Я тоже прислушиваюсь: из-за кустов доносятся неразборчивые голоса. Федор садится, обняв голые колени. — Кто-то пожаловал. Поинтересуемся? Не ожидая ответа, он встает и, пригнувшись, идет к кустам. Он умеет ходить так, что не дрогнет ни одна ветка. Фишка бежит впереди, прижав уши и оглядываясь. Я поднимаюсь, когда оба скрываются в кустах.
Я хожу, как всякий нормальный городской житель: спотыкаюсь на ровном месте и цепляюсь за кусты. Исцарапавшись и вдоволь наломав веток, выдираюсь наконец на простор.

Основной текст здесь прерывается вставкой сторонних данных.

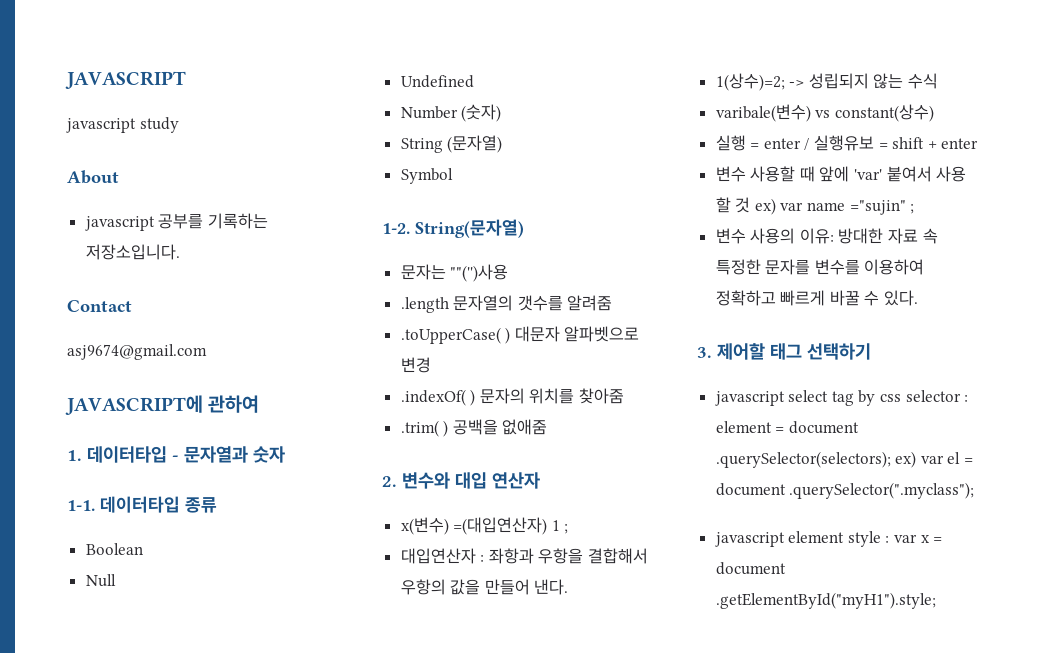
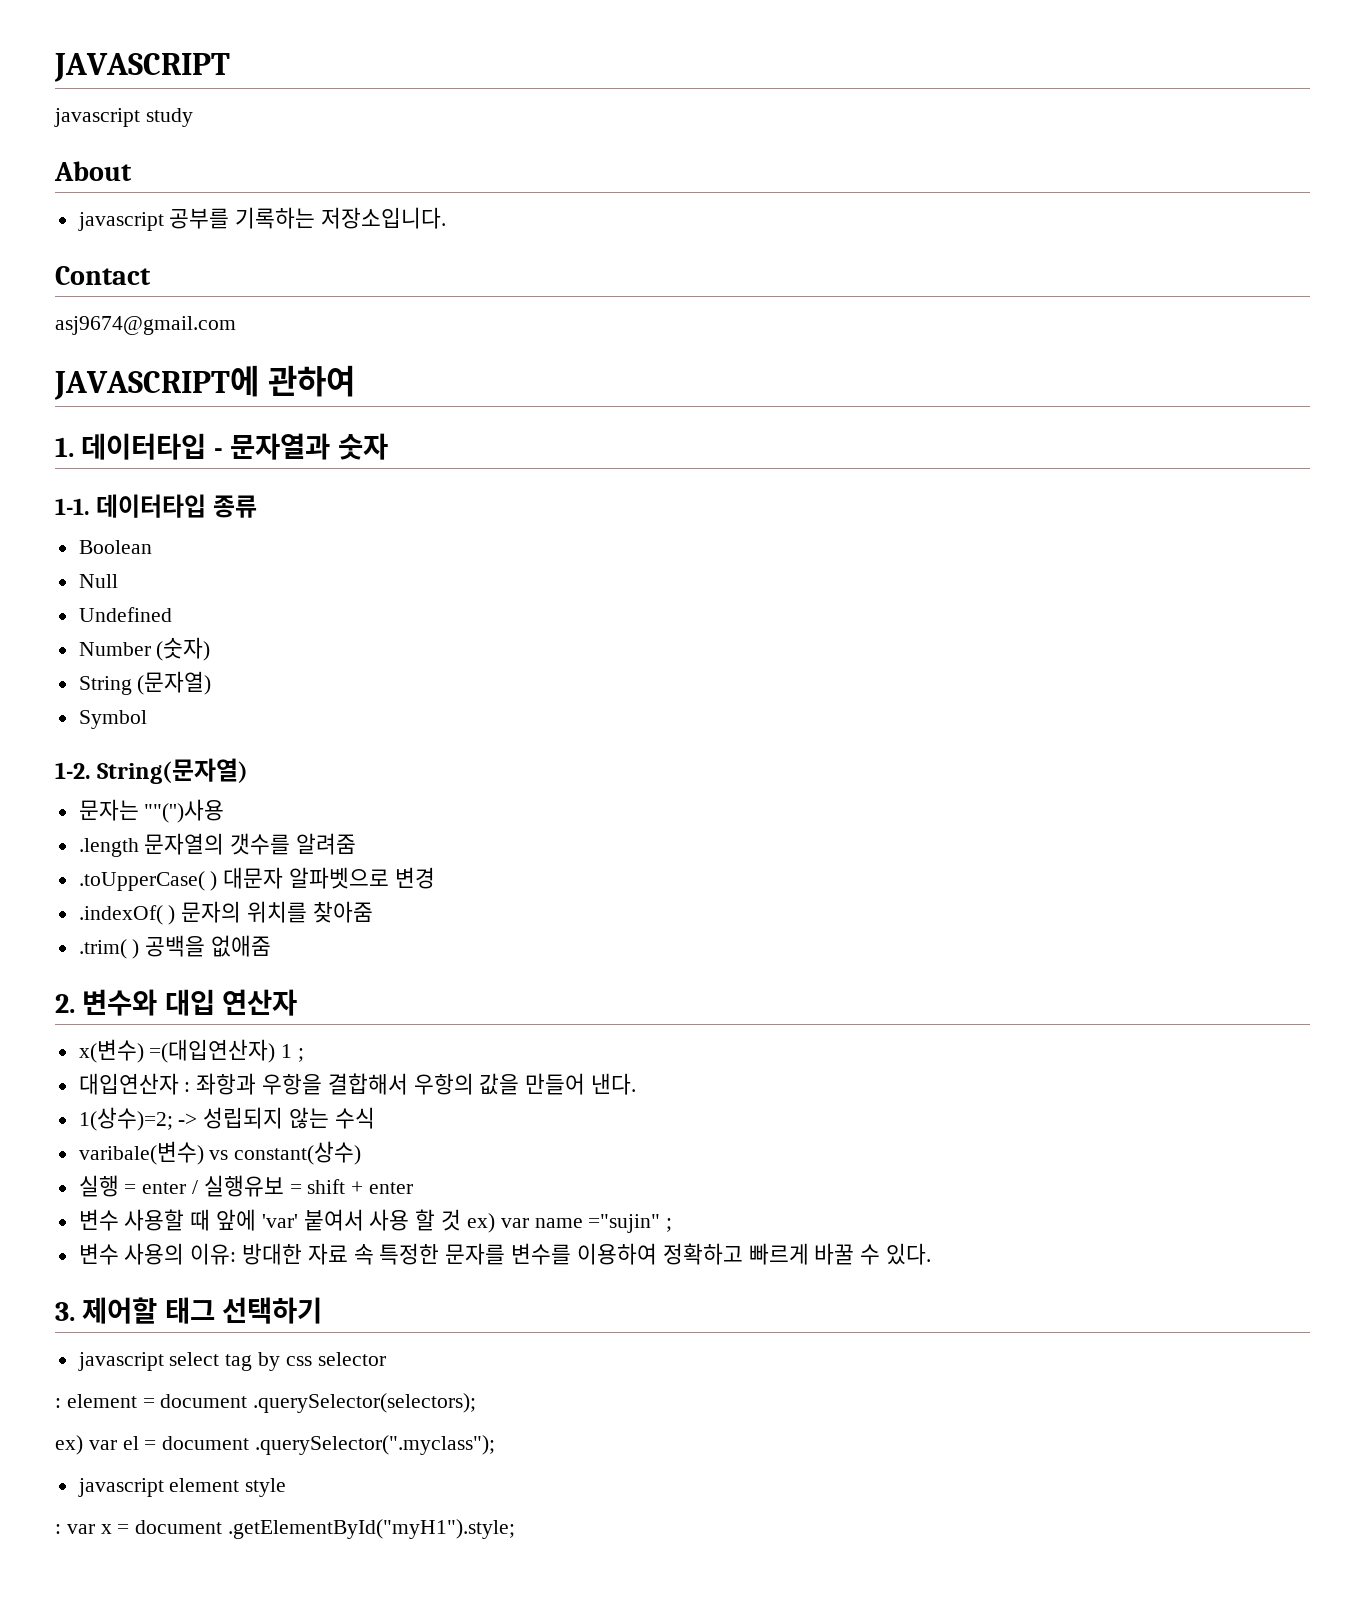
(961, 396) none -> (386, 1359) //
(891, 459) none -> (477, 1403) //
(881, 539) none -> (287, 1487) //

Противоположный берег скрыт песчаным косогором. Мне не видно, что там происходит, но голоса слышны отчетливо: молодые девичьи голоса. Федор лежит на вершине, замаскировавшись кустами лозняка. Фишка расположился рядом. Пыхтя и оступаясь в сыпучем песке, поднимаюсь к ним. Федор грозит кулаком:
— Тихо!
Сдерживая дыхание, тяжело плюхаюсь на горячий песок. Устроившись, осторожно выглядываю.
До противоположного берега можно спокойно добросить камень. Он рядом — узкая полоска песка, с трех сторон зажатая непролазными зарослями ольшаника. На кустах белеют полотенце, платья и что-то еще, а у самой воды — две девушки. Толстуха сидит лицом к нам, подняв коленки и скручивая на затылке волосы. Сначала мне кажется, что на ней белый купальник, но потом понимаю, что ничего на ней нет, а то, что я принял за купальник, — просто куски незагорелого тела. Улыбаясь, она что-то говорит второй, но слов не разобрать: рядом журчит протока.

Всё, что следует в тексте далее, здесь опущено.